Sunday, September 25, 2011

Timed numeric series library for Scala

The first public release of my open-source timed-series library, janalyse-series, is available. It comes with a CSV parser which guesses used CSV format.

A use case : Google stock quote operations.
#!/bin/sh
export CP=../target/scala-2.9.1.final/janalyse-series_2.9.1-0.5.1.jar
exec scala -cp $CP "$0" "$@"
!#

import fr.janalyse.series._

val allSeries = CSV2Series.fromURL("http://ichart.finance.yahoo.com/table.csv?s=GOOG")
val closeSeries = allSeries("Close")

println("GOOGLE stock summary")
println("Higher : "+closeSeries.max)
println("Lowest : "+closeSeries.min)
println("Week Trend : "+closeSeries.stat.linearApproximation.slope*1000*3600*24*7)
println("Latest : "+closeSeries.last)


Notice that the startup script example has an hardcoded janalyse-series library dependency, update if necessary.
$ ./stock.scala 
GOOGLE stock summary
Higher : (07-11-06 00:00:00 -> 741,79)
Lowest : (04-09-03 00:00:00 -> 100,01)
Week Trend : 0.9271503465158119
Latest : (11-03-25 00:00:00 -> 579,74)

Sunday, September 18, 2011

Shell like code in Scala...

When you starts a Java Virtual Machine, the current directory is set to the directory in which the JVM was started, and it can't be modified any more. If you want to write some shell-like commands in scala, you'll have to find a way to write you're own change directory command (cd), but as the current directory can't be modified, it is not so simple.

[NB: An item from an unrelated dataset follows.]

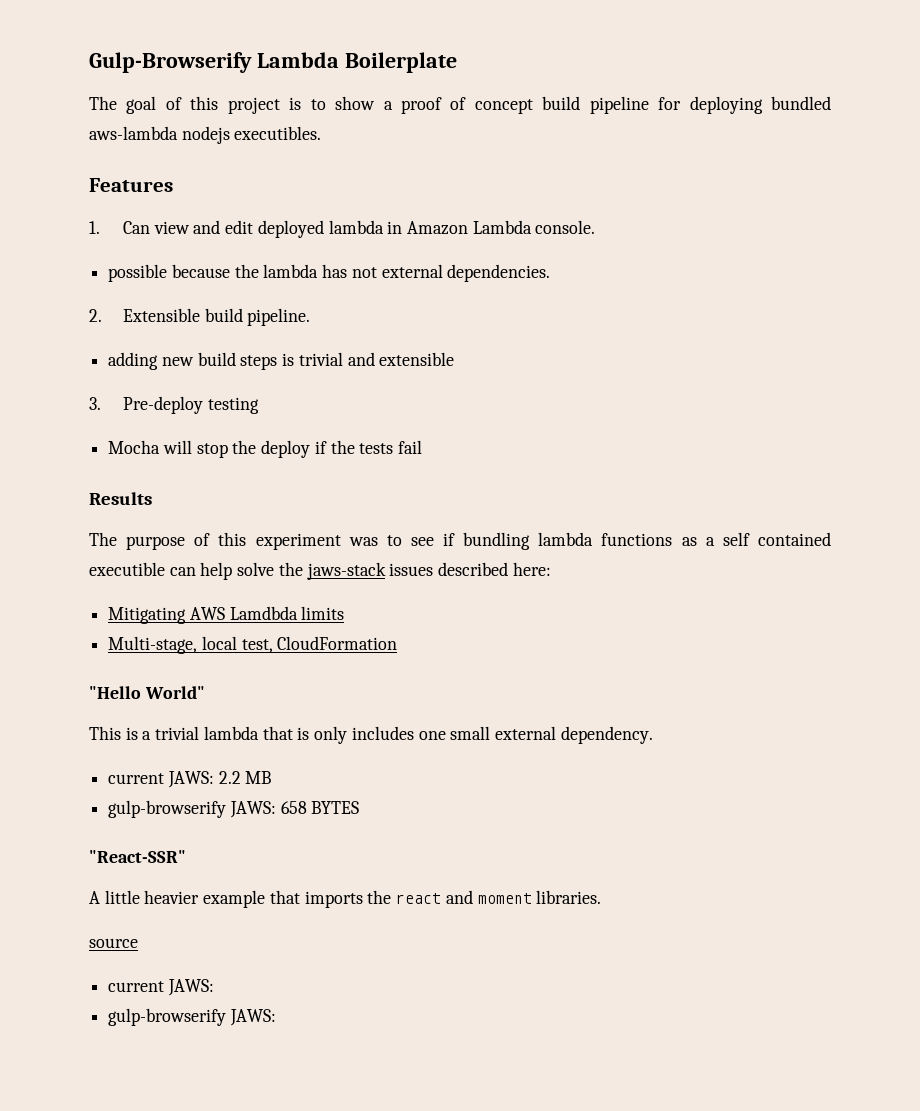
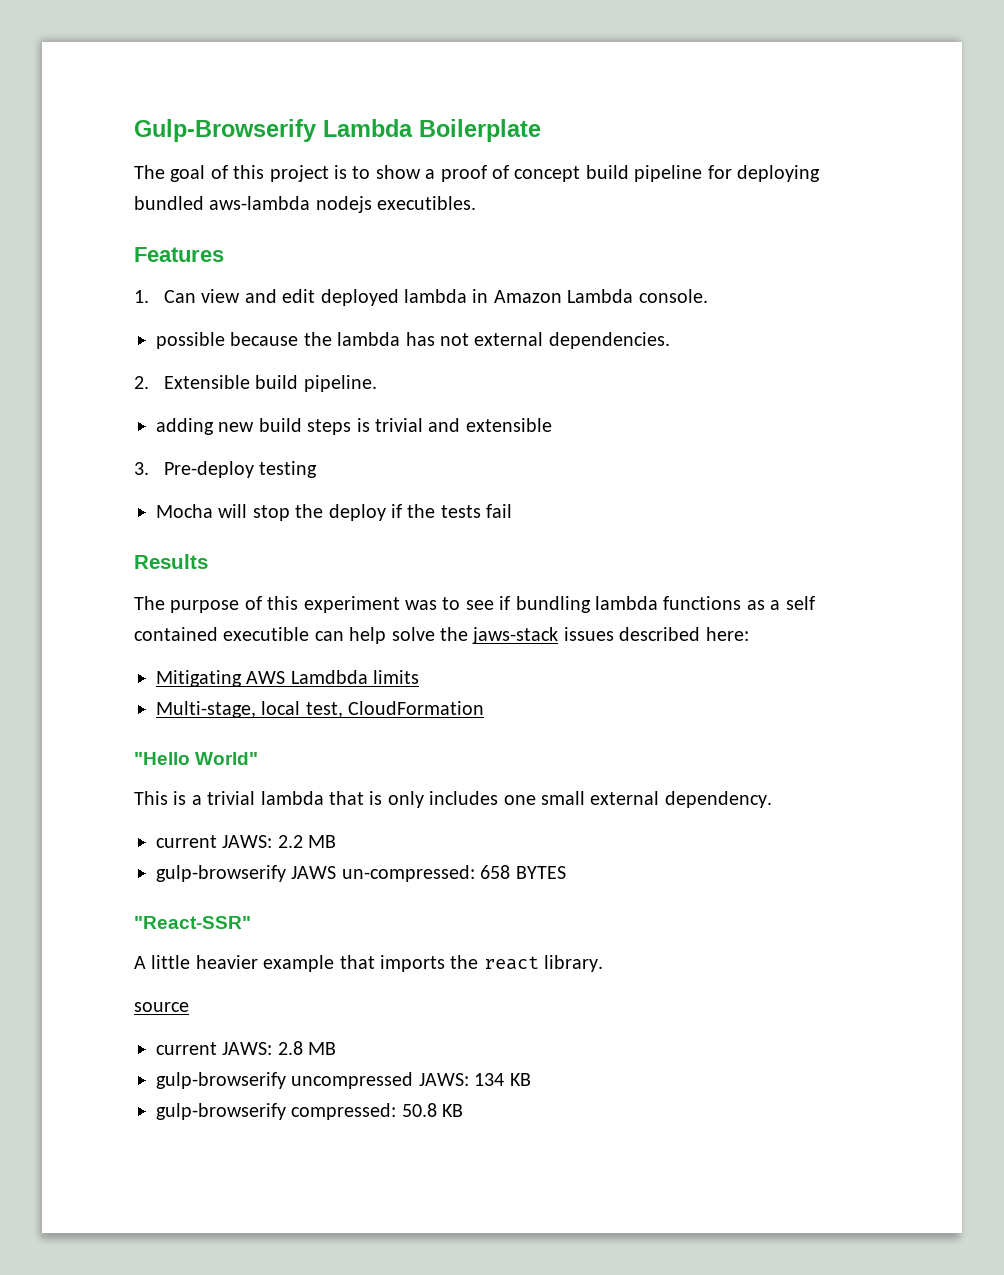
[229,801,276,818] JAWS: -> [291,865,475,882] JAWS un-compressed:
[445,890,602,904] and moment libraries. -> [544,955,604,972] library.
[108,1008,276,1026] // gulp-browserify JAWS: -> [277,1041,337,1055] [156,1072,531,1089] [156,1103,464,1120] 2.8 MB // gulp-browserify uncompressed JAWS: 134 KB // gulp-browserify compressed: 50.8 KB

One approach is to use an implicit mutable variable (which will contain the current directory) and change some implicit definitions which came with scala.sys.process.
#!/bin/sh
exec scala "$0" "$@"
!#
import sys.process.Process
import sys.process.ProcessBuilder._

case class CurDir(cwd:java.io.File)
implicit def stringToCurDir(d:String) = CurDir(new java.io.File(d))
implicit def stringToProcess(cmd: String)(implicit curDir:CurDir) = Process(cmd, curDir.cwd)

implicit var cwd:CurDir="/tmp"
def cd(dir:String=util.Properties.userDir) = cwd=dir

// ----------------------
"pwd"!

cd("/var/tmp/")
"pwd"!

cd("/var/log/")
"pwd"!

cd()
"pwd"!



Scala map implicit conversion into Java Properties

As it looks that there's no implicit conversion of a Scala Map (of Strings) into a Java Properties even in the latest Scala release, let's define one.
  implicit def map2Properties(map:Map[String,String]):java.util.Properties = {
    val props = new java.util.Properties()
    map foreach { case (key,value) => props.put(key, value)}
    props
  }


Or even in a one line fashion, using folding :
  implicit def map2Properties(map:Map[String,String]):java.util.Properties = {
    (new java.util.Properties /: map) {case (props, (k,v)) => props.put(k,v); props}
  }


CONTEXT : Linux Gentoo / Scala 2.9.1 / Java 1.6.0_26

Sunday, September 11, 2011

Using O/R Broker for JDBC SQL operations from Scala

O/R Broker is an interesting tool which aim to simplify relational database operations from scala language. Many interesting features such as no need of external configuration files (the mapping is done in scala), sql requests can be stored in plain files which make sql requests tuning easier, no leak (connections, statements, resultsets,... are all "managed"), ...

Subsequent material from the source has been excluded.